Jashari invece di un nuovo Milinkovic-Savic. E poi... perché Tare è al passo d'addio
Il fischio d'inizio di Genoa-Milan alle ore 12.00, live testuale su TMW
In qualunque direzione andrà in estate la rivoluzione dirigenziale in casa Milan tutti - a partire da Gerry Cardinale - hanno una certezza: il prossimo anno il direttore sportivo non sarà più Igli Tare. L'uomo mercato albanese che solo un paio di settimane fa, in una intervista a DAZN, parlava di una dirigenza tutta allineata è praticamente fuori dai giochi con qualsiasi scenario. Sia con Ibrahimovic che senza. Sia con Furlani che senza. Anche senza entrambi. Ieri Massimiliano Allegri ha detto in conferenza stampa che con Igli c'è piena sintonia, ma proprio il fatto che l'ex DS della Lazio in questi mesi abbia troppo spesso fatto coppia solo con l'allenatore l'ha di fatto escluso dai giochi. Questione di rapporti di forza, ma anche di un mercato che ha lasciato tanti, troppi dubbi. Vero infatti che Tare la scorsa estate non ha sempre avuto grossa voce in capitolo, ma di fatto colloquiare e convincere Luka Modric - innesto a parametro zero - passerà alla storia come la sua miglior mossa da dirigente rossonero.
Nell'analisi del suo operato al Milan peserà soprattutto aver puntato tante fiches sull'acquisto di Ardon Jashari. L'obiettivo dieci anni dopo l'acquisto di Sergej Milinković-Savić dal Genk era quello di portare in Italia un altro centrocampista dominante. E invece stavolta dal Belgio è arrivato un calciatore da 40 milioni di euro che ha faticato a imporsi come titolare.

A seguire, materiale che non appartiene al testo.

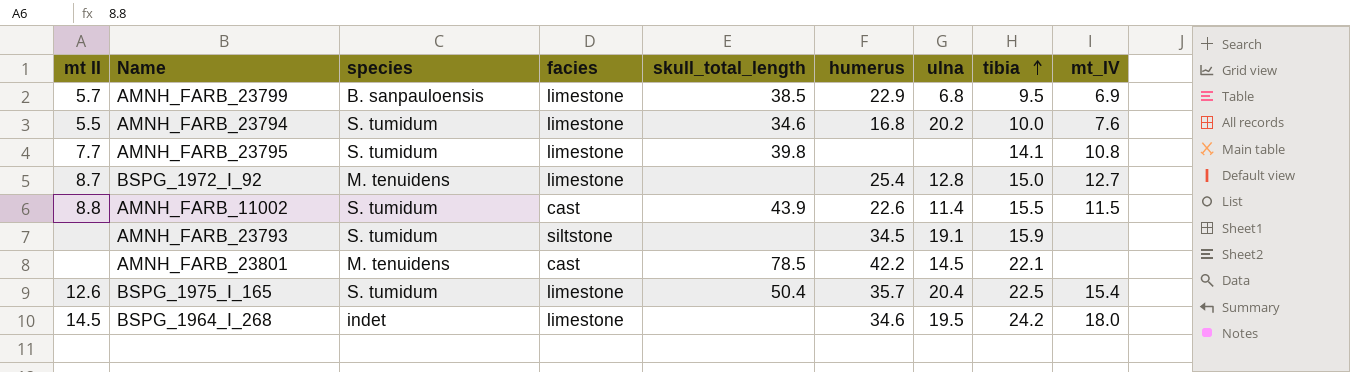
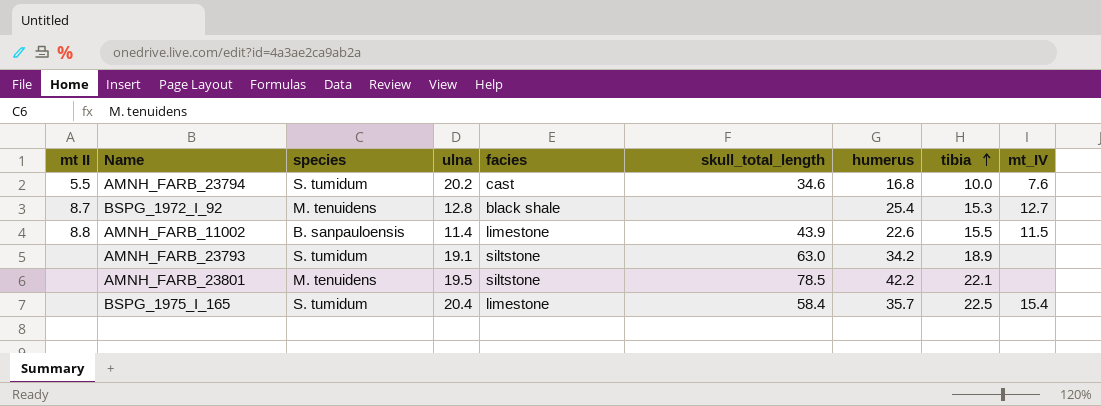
column ulna | position: 7 -> 4
row AMNH_FARB_23799: 5.7 | B. sanpauloensis | limestone | 38.5 | 22.9 | 6.8 | 9.5 | 6.9 -> none
row AMNH_FARB_23795: 7.7 | S. tumidum | limestone | 39.8 | none | none | 14.1 | 10.8 -> none
row BSPG_1964_I_268: 14.5 | indet | limestone | none | 34.6 | 19.5 | 24.2 | 18.0 -> none
AMNH_FARB_23794 | facies: limestone -> cast
BSPG_1972_I_92 | facies: limestone -> black shale
BSPG_1972_I_92 | tibia: 15.0 -> 15.3
AMNH_FARB_11002 | species: S. tumidum -> B. sanpauloensis
AMNH_FARB_11002 | facies: cast -> limestone
AMNH_FARB_23793 | skull_total_length: none -> 63.0
AMNH_FARB_23793 | humerus: 34.5 -> 34.2
AMNH_FARB_23793 | tibia: 15.9 -> 18.9
AMNH_FARB_23801 | ulna: 14.5 -> 19.5
AMNH_FARB_23801 | facies: cast -> siltstone
BSPG_1975_I_165 | mt II: 12.6 -> none
BSPG_1975_I_165 | skull_total_length: 50.4 -> 58.4

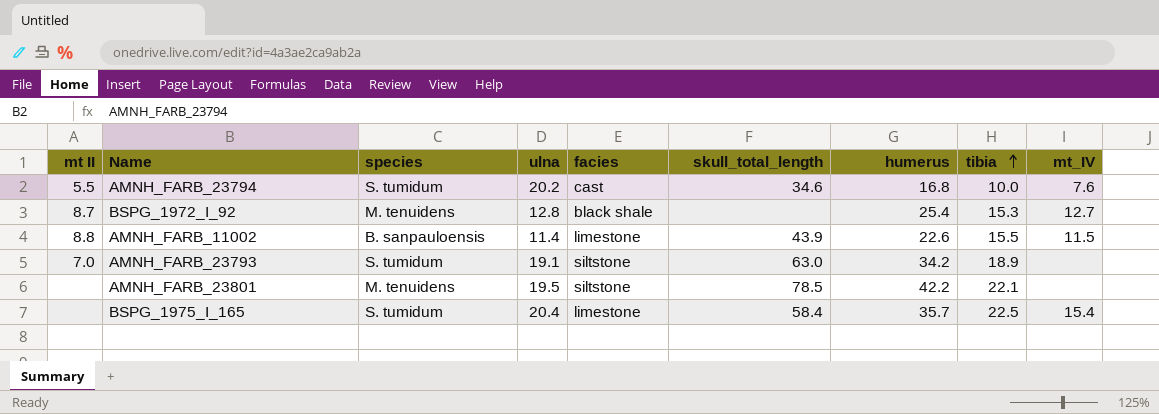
AMNH_FARB_23793 | mt II: none -> 7.0

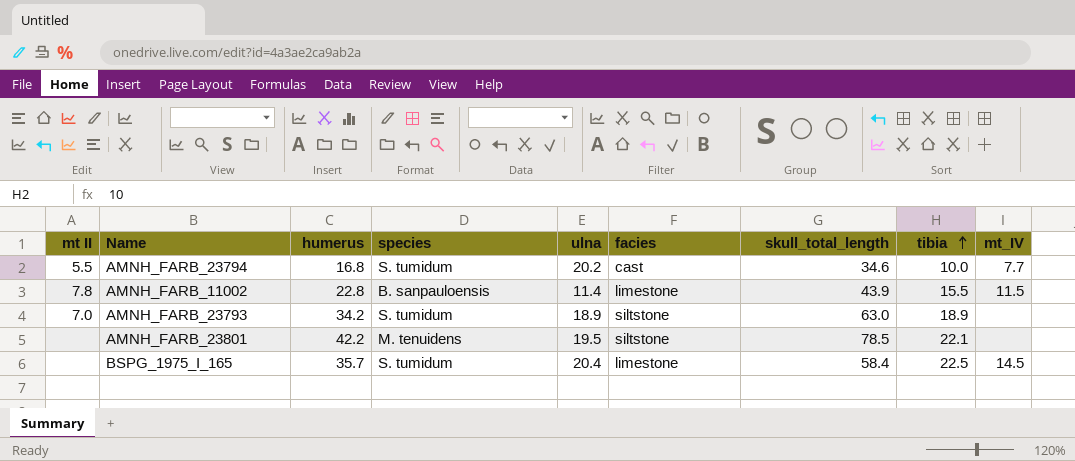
column humerus | position: 7 -> 3
row BSPG_1972_I_92: 8.7 | M. tenuidens | 12.8 | black shale | none | 25.4 | 15.3 | 12.7 -> none
AMNH_FARB_23794 | mt_IV: 7.6 -> 7.7
AMNH_FARB_11002 | mt II: 8.8 -> 7.8
AMNH_FARB_11002 | humerus: 22.6 -> 22.8
AMNH_FARB_23793 | ulna: 19.1 -> 18.9
BSPG_1975_I_165 | mt_IV: 15.4 -> 14.5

Ma a convincere poco sono stati anche gli esterni, Estupinan e Athekame, altri 27 milioni di euro complessivi. E poi David Odogu, sette milioni nelle casse del Wolfsburg per una stagione da... chi l'ha visto. La verità è che il mercato del Milan Modric e Rabiot a parte un anno dopo può essere considerato un totale fallimento. E se per Nkunku o Ricci le responsabilità di Tare sono molto relative, per tante scommesse - anche Fullkrug a gennaio - il direttore sportivo albanese si è speso in prima persona senza ottenere i risultati sperati. Non è certo l'unico colpevole di una stagione che ha preso una brutta piega, un'annata in cui ora c'è solo da salvare il salvabile. Ma Tare dopo le prossime due partite sarà sicuramente il primo a pagare.